#### Input data
* * *

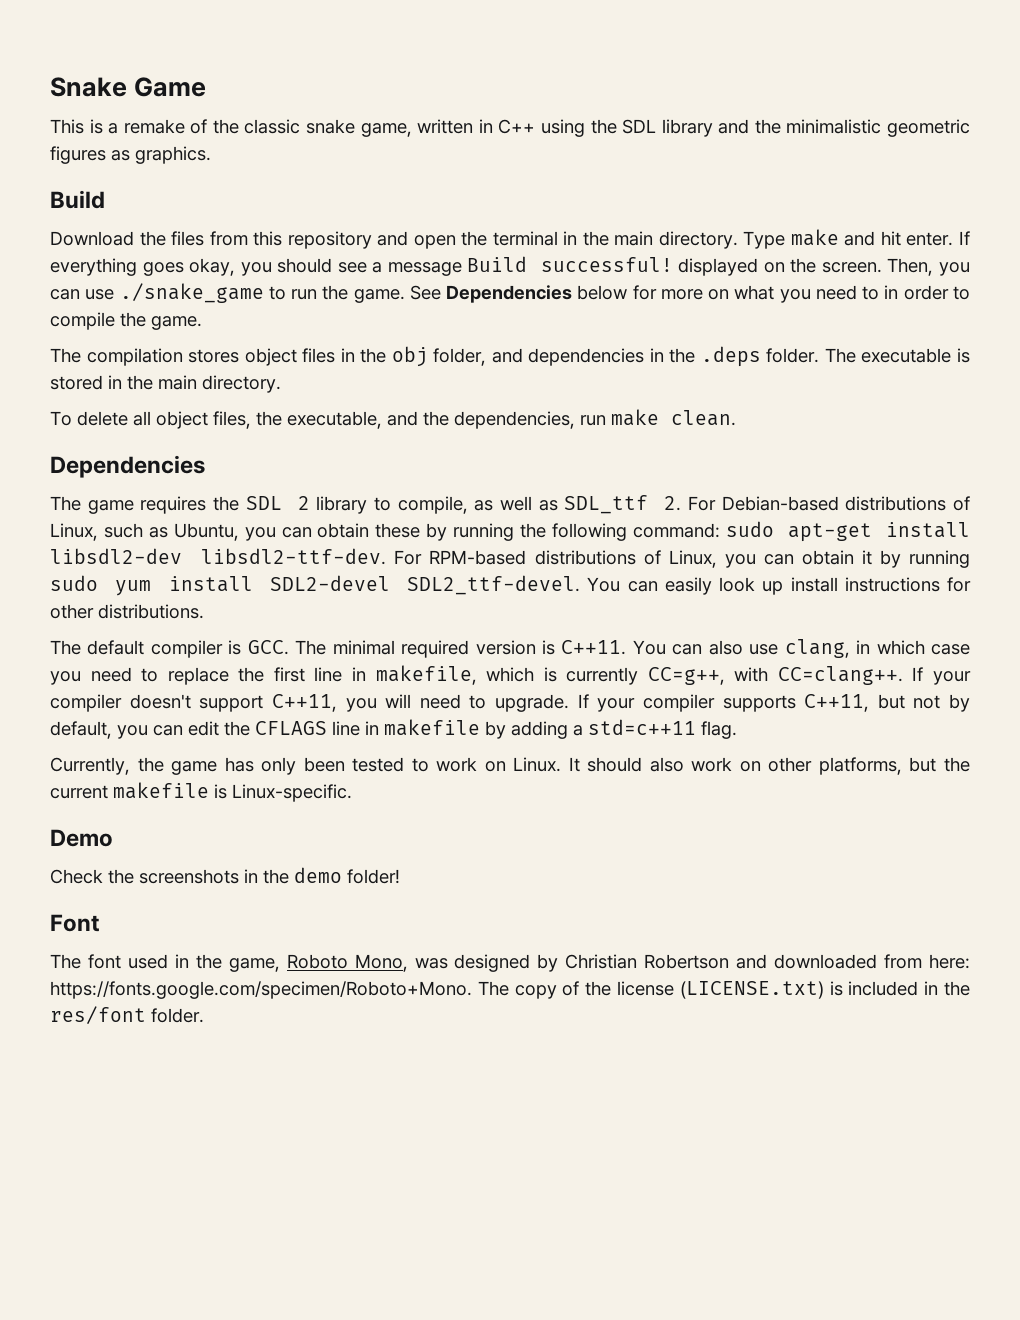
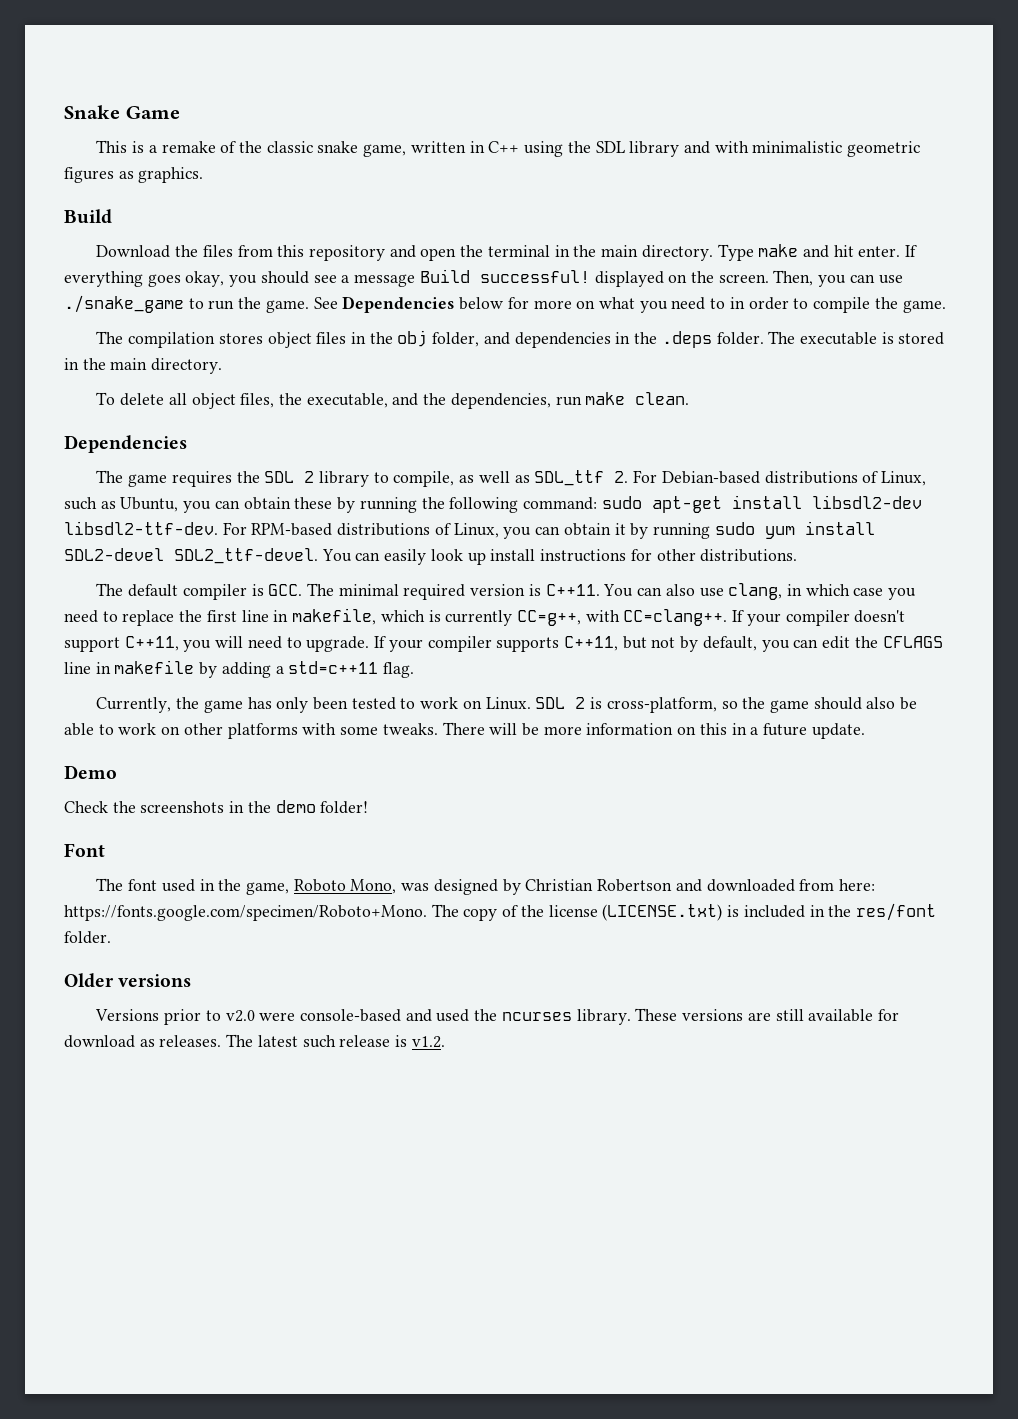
[754,119,781,134] the -> [714,141,749,153] with
[568,757,970,775] [50,782,352,802] It should also work on other platforms, but the current makefile is Linux-specific. -> [535,697,918,713] [64,722,865,739] SDL 2 is cross-platform, so the game should also be able to work on other platforms with some tweaks. There will be more information on this in a future update.
(204, 1015) none -> [64,973,192,988] [95,1008,899,1025] [64,1034,445,1048] // Older versions // Versions prior to v2.0 were console-based and used the ncurses library. These versions are still available for download as releases. The latest such release is v1.2.

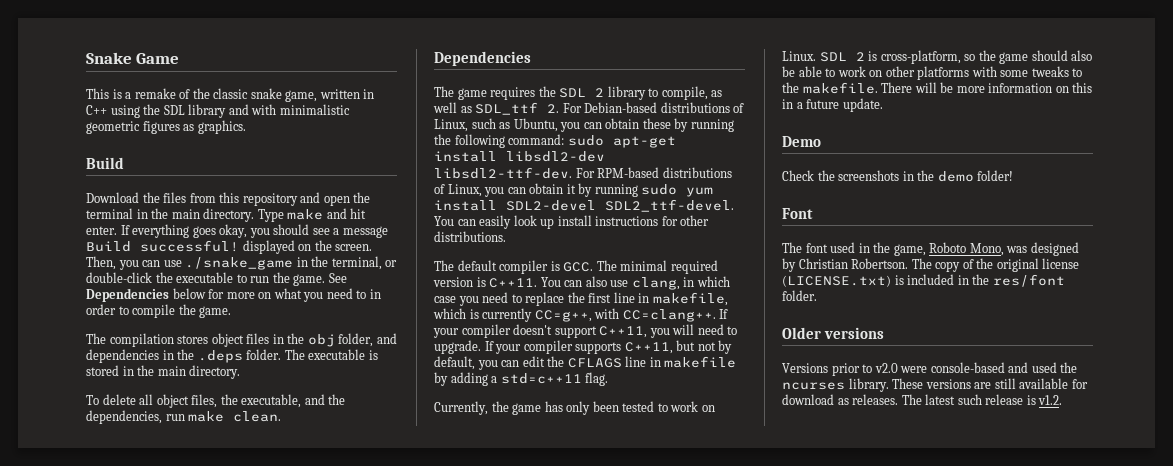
(184, 304) none -> [296,256,398,270] [86,272,234,283] in the terminal, or double-click the executable
[382,723,438,735] tweaks. -> [1031,66,1083,77] [782,82,878,94] tweaks to the makefile.
[597,879,875,892] [64,905,427,921] Robertson and downloaded from here: https://fonts.google.com/specimen/Roboto+Mono. -> [851,258,909,269] Robertson.
(544, 911) none -> [996,258,1039,272] original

* * *

Using the records above, list each line that includes "none".

(204, 1015) none -> [64,973,192,988] [95,1008,899,1025] [64,1034,445,1048] // Older versions // Versions prior to v2.0 were console-based and used the ncurses library. These versions are still available for download as releases. The latest such release is v1.2.
(184, 304) none -> [296,256,398,270] [86,272,234,283] in the terminal, or double-click the executable
(544, 911) none -> [996,258,1039,272] original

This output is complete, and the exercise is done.